■ Task statement
Work out how many lines below contain the word "Naisten". Only the number is wanted.

........

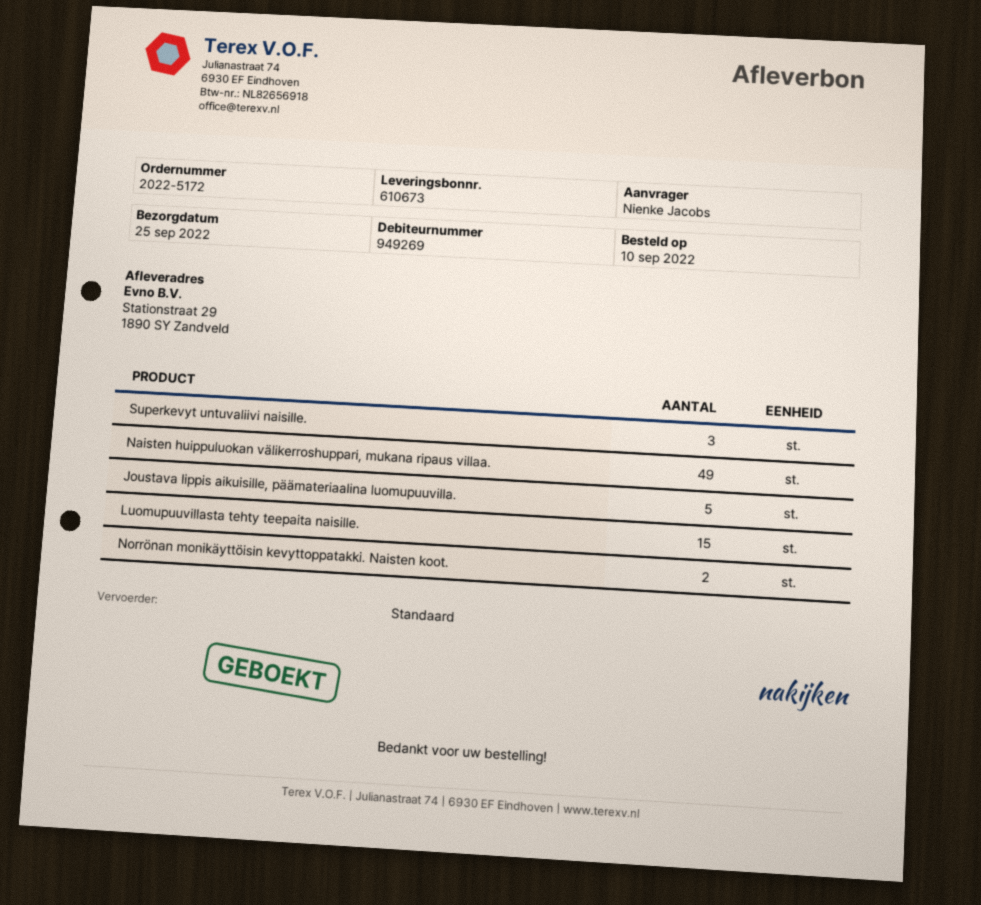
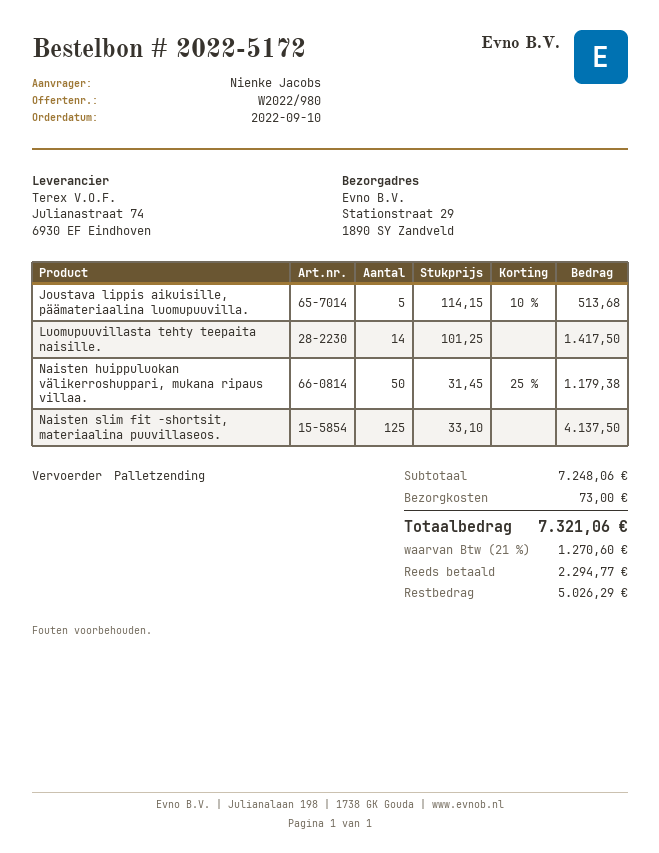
shipping method: standard -> pallet freight
Superkevyt untuvaliivi naisille.: 3 -> none
Naisten huippuluokan välikerroshuppari, mukana ripaus villaa.: 49 -> 50
Luomupuuvillasta tehty teepaita naisille.: 15 -> 14
Norrönan monikäyttöisin kevyttoppatakki. Naisten koot.: 2 -> none
Naisten slim fit -shortsit, materiaalina puuvillaseos.: none -> 125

........

■ Task solution
3